Nissan also integrated the plumbing components inside the stack case, and built into the case the peripheral control devices.
As a result, Nissan has increased power while reducing size. The new stack can be reduced in volume to approximately 60% of the previous stack while providing the same level of power.
Improvements to the electrode materials also more than double the service life of the new stack compared with the stack previously used. The new fuel cell stack also has an expanded temperature operating range.
A new 700 bar (10,000 psi) hydrogen storage cylinder increases vehicular hydrogen storage capacity by approximately 30% compared with the previous 350 bar (5,000 psi) cylinder without any change to the cylinder’s external dimensions. The increased storage extends the driving range of a fuel cell vehicle.
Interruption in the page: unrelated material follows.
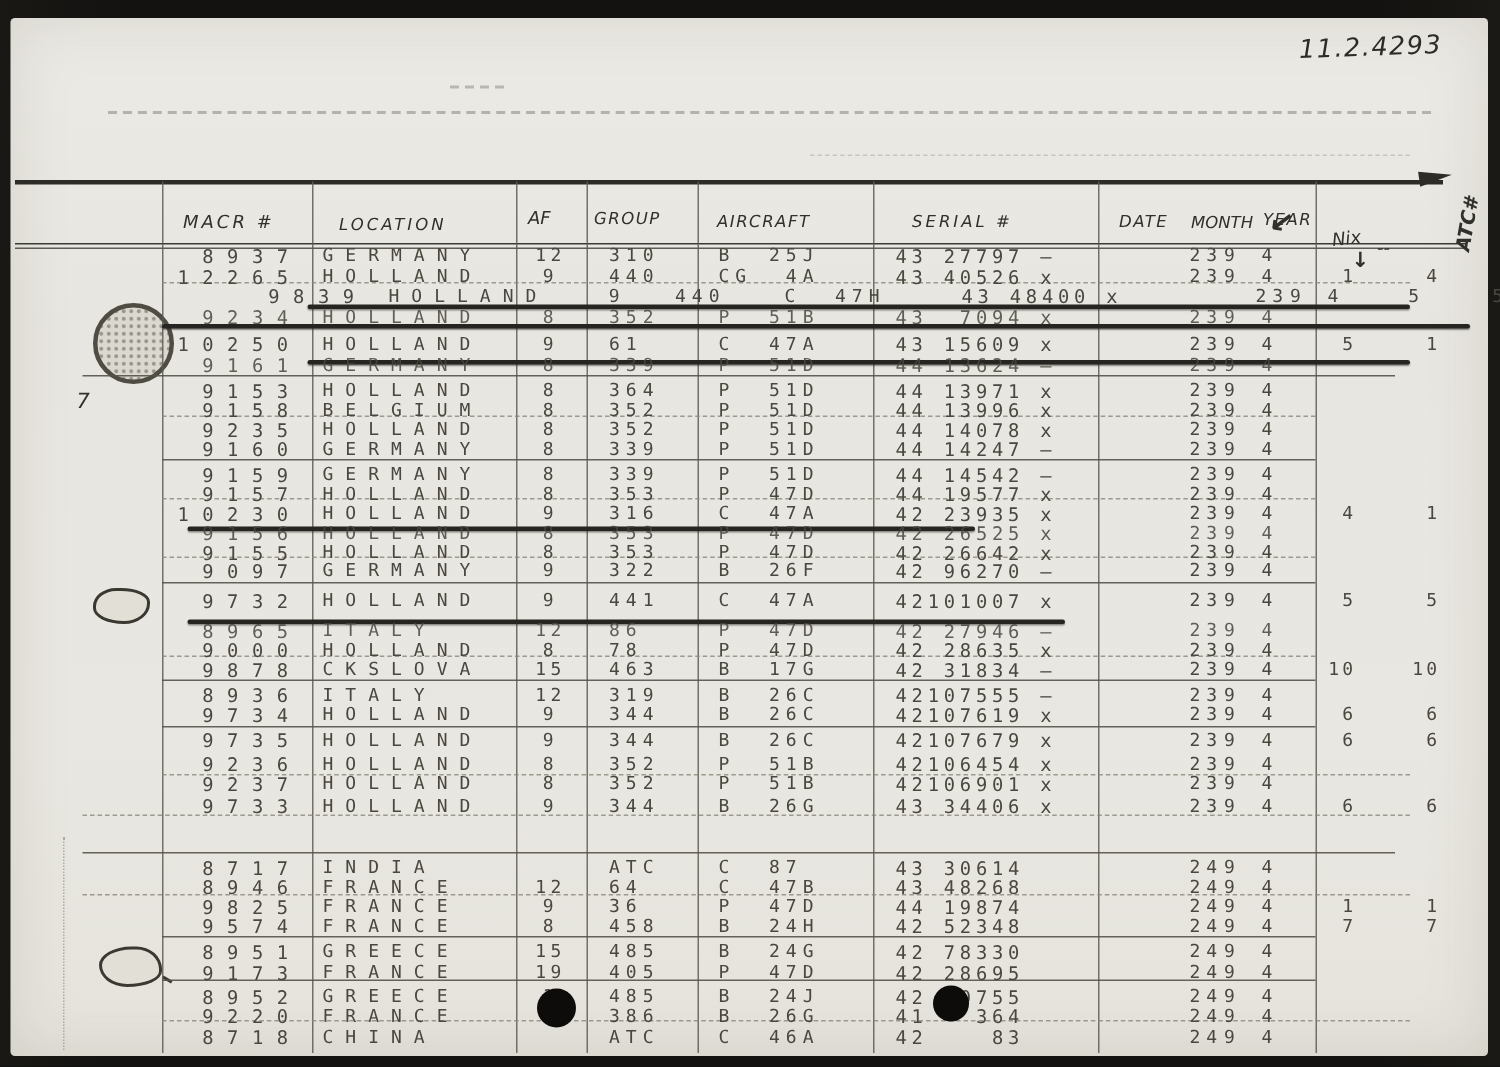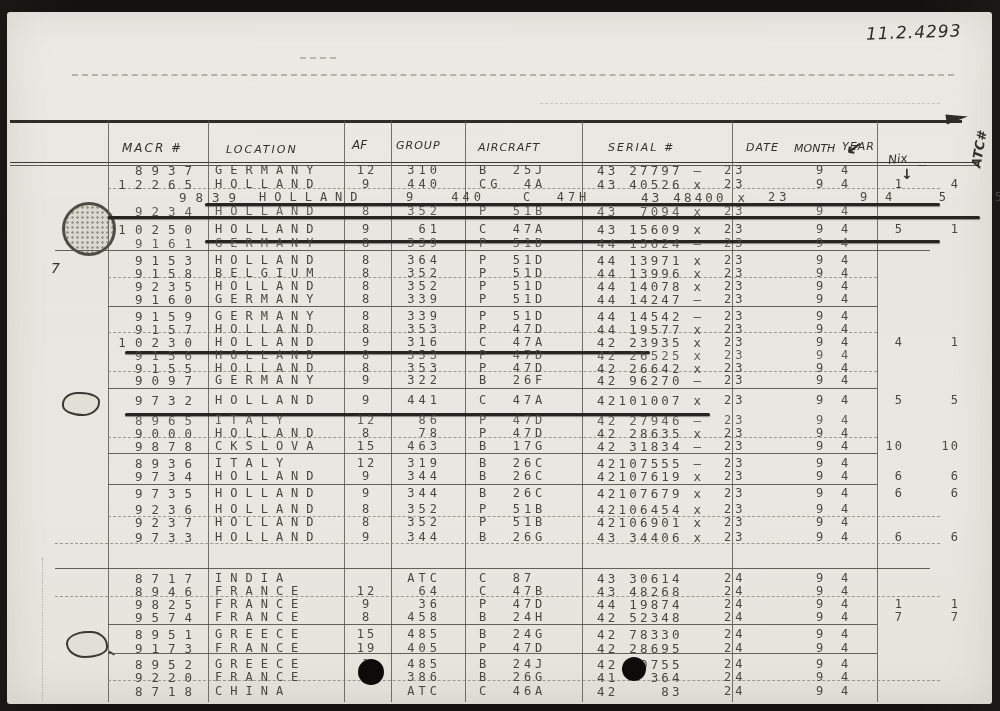"310" .c-g { left: 389px -> 406px; text-align: right -> none }
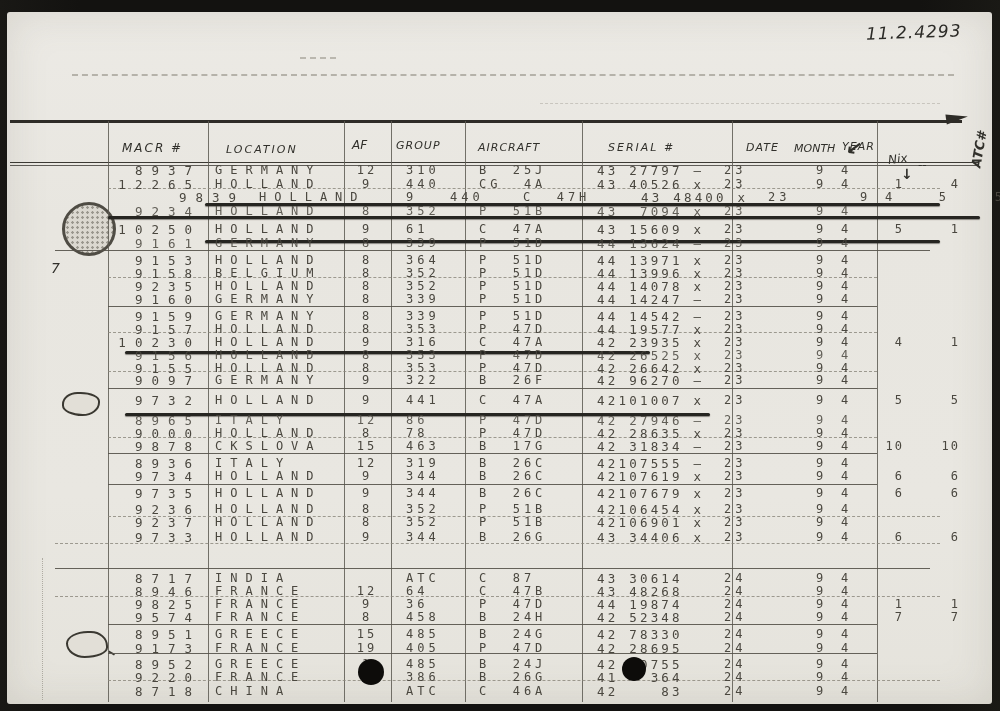"23" .c-d { left: 724px -> 793px }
The new high-pressure hydrogen storage cylinder is made of an inner aluminum liner and an outer shell of several wound layers of a high-strength, high-elasticity carbon fiber.
Nissan began conducting FCV public-road tests in the US in 2001 and Japan in 2002. Nissan began leasing its X-TRAIL FCV to a limited number of customers, starting with oil refiner Cosmo Oil Co. in March 2004.
The current (2003) model of the X-TRAIL FCV (at right) with the UTC fuel cell stack and 350 bar storage has a top speed of 145 km/h (90 mph) and a range of some 350 km (218 miles).
Nissan will now begin in-vehicle testing of the new fuel cell stack to further improve its overall performance and reliability.